For a chemical reaction to occur, reactant particles must collide. However, not all collisions result in a reaction. Collision theory explains the factors that determine whether a collision will be successful.
A collision is considered effective (leads to a reaction) only if two conditions are met:
Sufficient Energy: The colliding particles must possess a minimum amount of energy to overcome the repulsive forces between their electron clouds.
Proper Orientation: The particles must be oriented correctly at the moment of collision so that the atoms required to form new bonds come into direct contact.
Collisions that do not meet these two criteria are ineffective, and the particles simply bounce off each other chemically unchanged.
Activation Energy (Ea) is defined as the minimum amount of energy, in addition to the average kinetic energy, that colliding particles must possess for an effective collision to occur.
It acts as an energy barrier that must be overcome for reactants to be converted into products.
If the energy of the colliding particles is less than the activation energy, no reaction will take place.
Figure 7.5: Energy barrier diagram showing activation energy
Relationship with Reaction Rate:
High Activation Energy: A higher energy barrier means that only a small fraction of molecules will have sufficient energy to react upon collision. This results in a slower reaction rate.
Low Activation Energy: A lower energy barrier allows a larger fraction of molecules to undergo effective collisions, leading to a faster reaction rate.
Do You Know?
Gas explosions in homes can be caused by switching on a light. If gas has been leaking, then a tiny spark from turning on a light can provide the activation energy to start the explosive reaction between the methane and the oxygen.
When reactants with sufficient energy and proper orientation collide, they form a temporary, unstable, high-energy species called the activated complex or transition state.

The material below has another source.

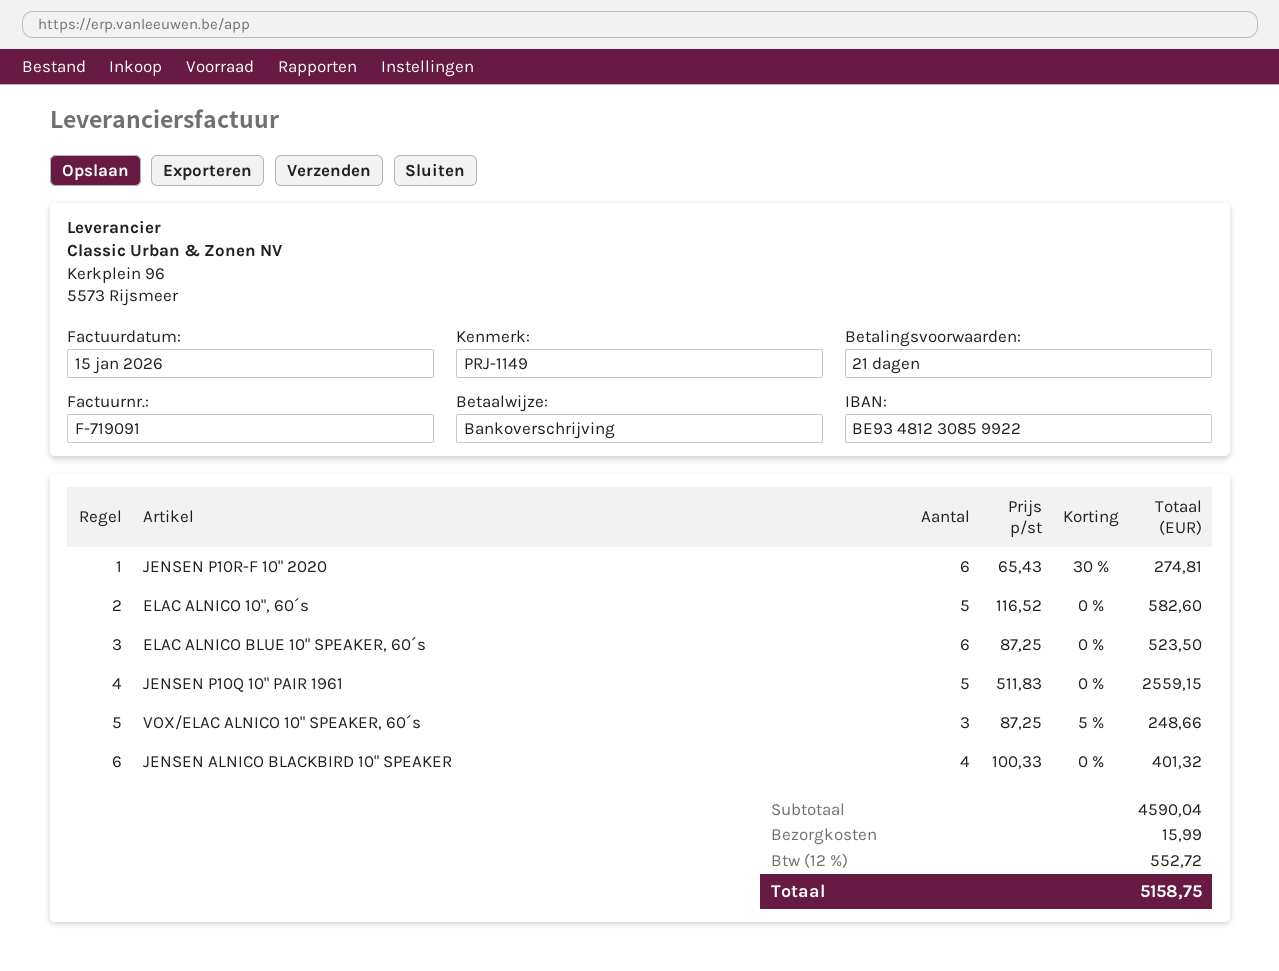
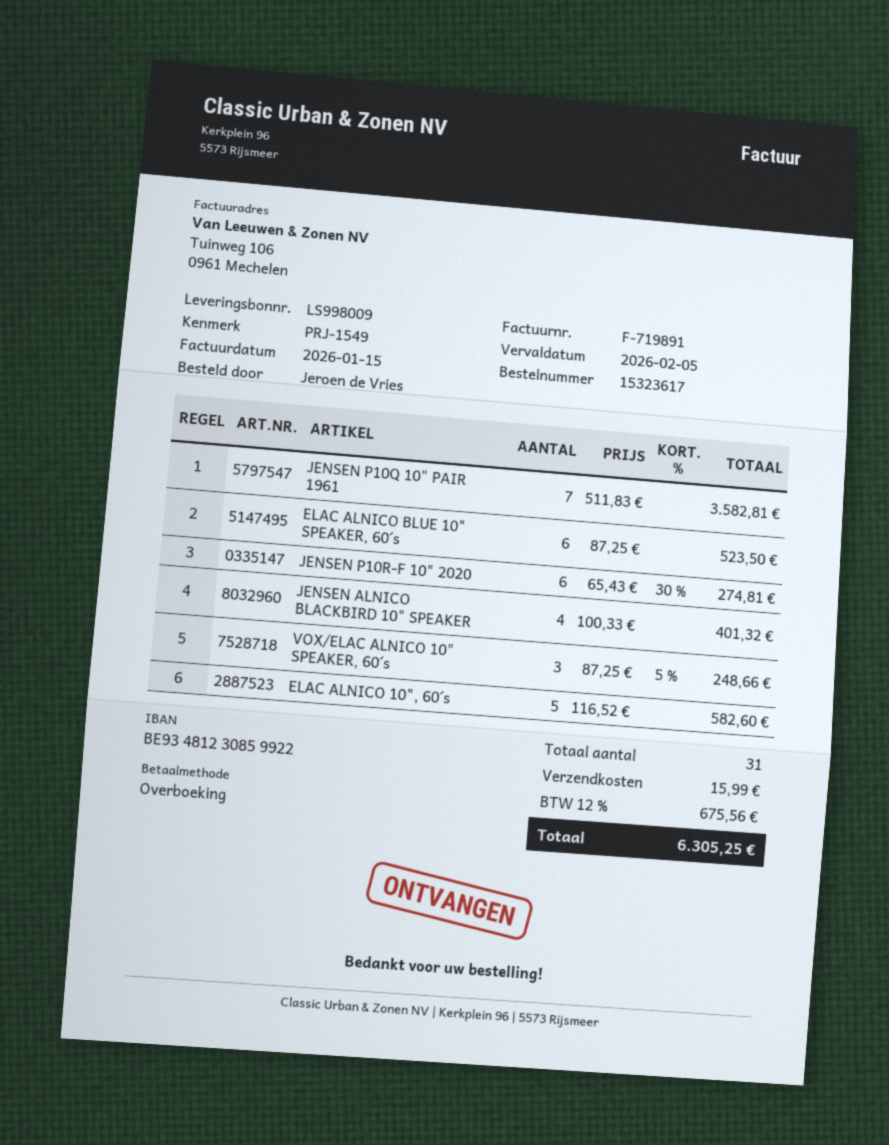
invoice number: F-719091 -> F-719891
reference: PRJ-1149 -> PRJ-1549
JENSEN P10Q 10" PAIR 1961: 5 x 511.83 = 2559.15 -> 7 x 511.83 = 3582.81
tax: 12% = 552.72 -> 12% = 675.56
total: 5158.75 -> 6305.25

Formation: During an effective collision, the kinetic energy of the reactants decreases as they slow down, and this energy is converted into potential energy, leading to the formation of the activated complex.
Characteristics: The activated complex is highly unstable and short-lived.
Breakdown: It quickly breaks down to form the more stable products of the reaction.
For example, in the reaction between A2 and B2:
A2+B2→[A2B2]‡→2AB
Here, [A2B2]‡ represents the activated complex.
Figure 7.5: Activated complex formation between reactant molecules
A potential energy diagram illustrates the energy changes that occur during a chemical reaction. The activation energy (Ea) is represented as an energy hill that reactants must "climb" to become products.
The products are at a lower potential energy level than the reactants.
Energy is released into the surroundings.
The enthalpy change (ΔH) is negative.
The activation energy for the reverse reaction is higher than for the forward reaction (Ea(rev)=Ea(fwd)+∣ΔH∣).
2. Endothermic Reactions
The products are at a higher potential energy level than the reactants.
Energy is absorbed from the surroundings.
The enthalpy change (ΔH) is positive.
These reactions often require a continuous supply of energy to proceed.
In both cases, the activation energy (Ea) is the energy difference between the reactants and the peak of the energy barrier (the activated complex). Adding a catalyst provides an alternative pathway with a lower activation energy.